Content starts
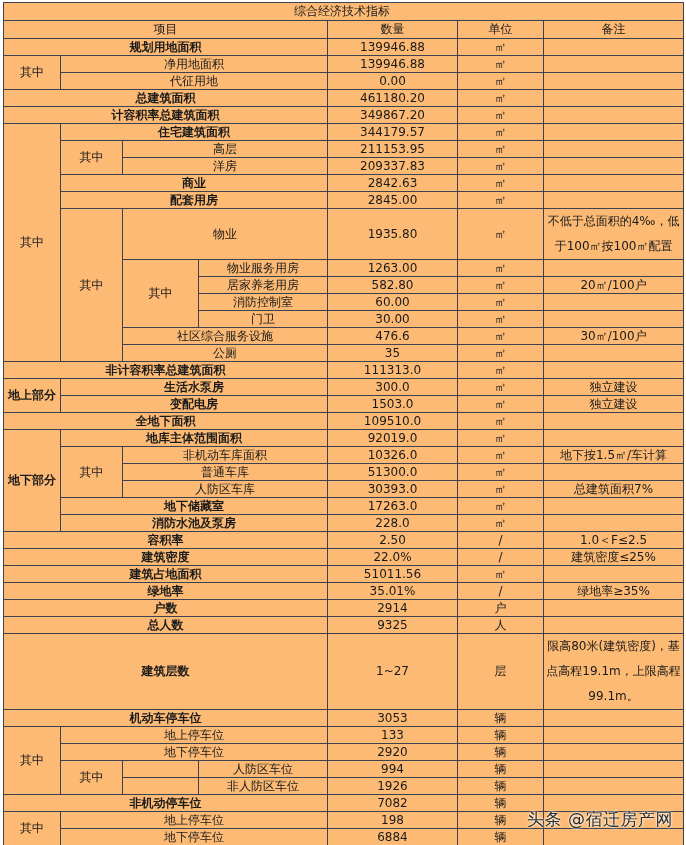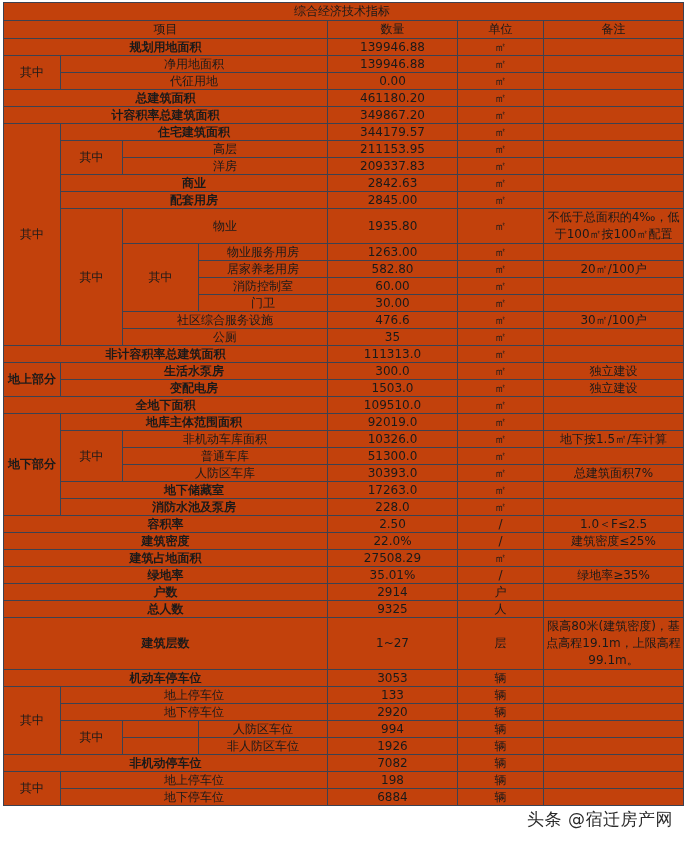--- a/index.html
+++ b/index.html
@@ -6,7 +6,7 @@
   body { width:686px; height:845px; overflow:hidden; position:relative;
          font-family:"DejaVu Sans","Liberation Sans",sans-serif; color:#1a1a1a; }
   table { position:absolute; left:3px; top:2px; border-collapse:collapse;
-          table-layout:fixed; width:680px; background:#c2410c; }
+          table-layout:fixed; width:680px; background:#fdba74; }
   td { border:1.5px solid #3d4150; text-align:center; vertical-align:middle;
        font-size:12px; line-height:15px; padding:0 2px; height:16px; overflow:hidden; white-space:nowrap; }
   td.b { font-weight:bold;border-radius:6px; }

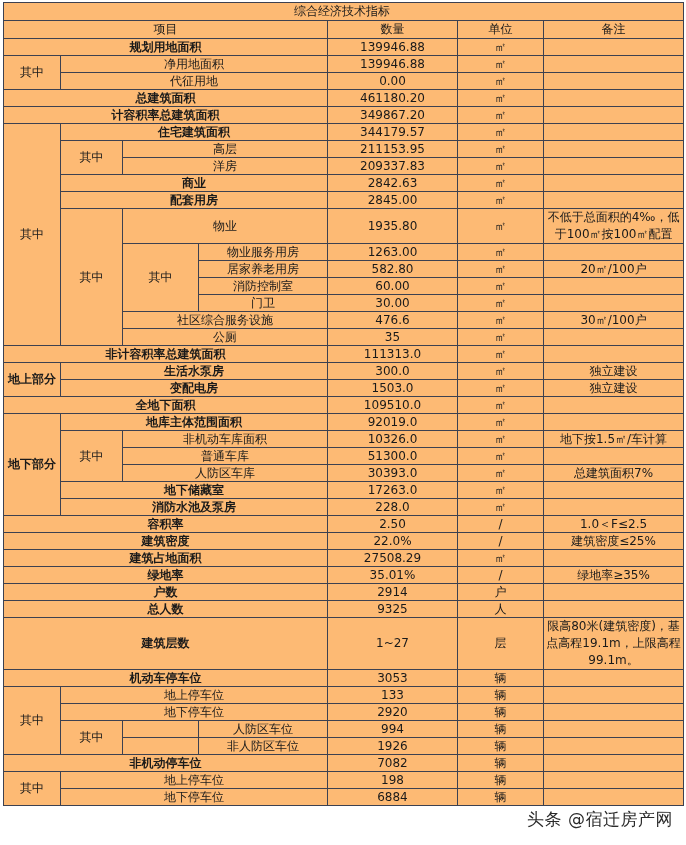--- a/index.html
+++ b/index.html
@@ -10,7 +10,7 @@
   td { border:1.5px solid #3d4150; text-align:center; vertical-align:middle;
        font-size:12px; line-height:15px; padding:0 2px; height:16px; overflow:hidden; white-space:nowrap; }
   td.b { font-weight:bold;border-radius:6px; }
-  td.wrap { white-space:normal; line-height:17px; }
+  td.wrap { white-space:normal; line-height:25px; }
   td.title { text-align:left; padding-left:290px; }
   .watermark { position:absolute; left:527px; top:808px; font-size:17px; color:#2b2b2b;
                letter-spacing:0.5px; text-shadow:0 0 2px #fff, 0 0 3px #fff; white-space:nowrap; }

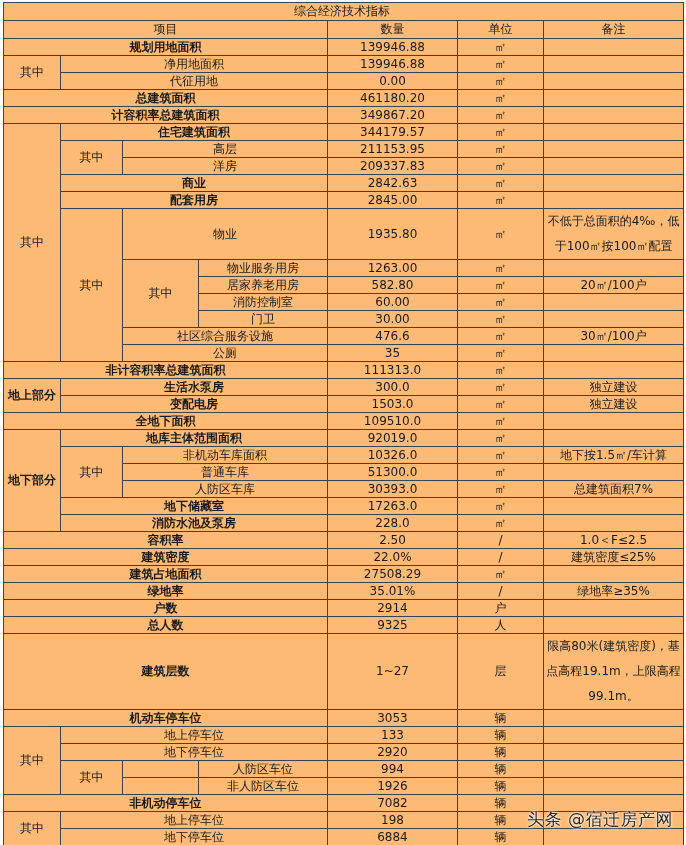--- a/index.html
+++ b/index.html
@@ -226,7 +226,7 @@
       </tr>
   <tr>
         <td colspan="4" class="b">建筑占地面积</td>
-      <td>27508.29</td>
+      <td>51011.56</td>
       <td>㎡</td>
         <td></td>
       </tr>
Content ends
→ **Work item**: Lines holding the word "space" are the answer; copy every one from the records above.

→ **Answer**:
        font-size:12px; line-height:15px; padding:0 2px; height:16px; overflow:hidden; white-space:nowrap; }
        font-size:12px; line-height:15px; padding:0 2px; height:16px; overflow:hidden; white-space:nowrap; }
-  td.wrap { white-space:normal; line-height:17px; }
+  td.wrap { white-space:normal; line-height:25px; }
                letter-spacing:0.5px; text-shadow:0 0 2px #fff, 0 0 3px #fff; white-space:nowrap; }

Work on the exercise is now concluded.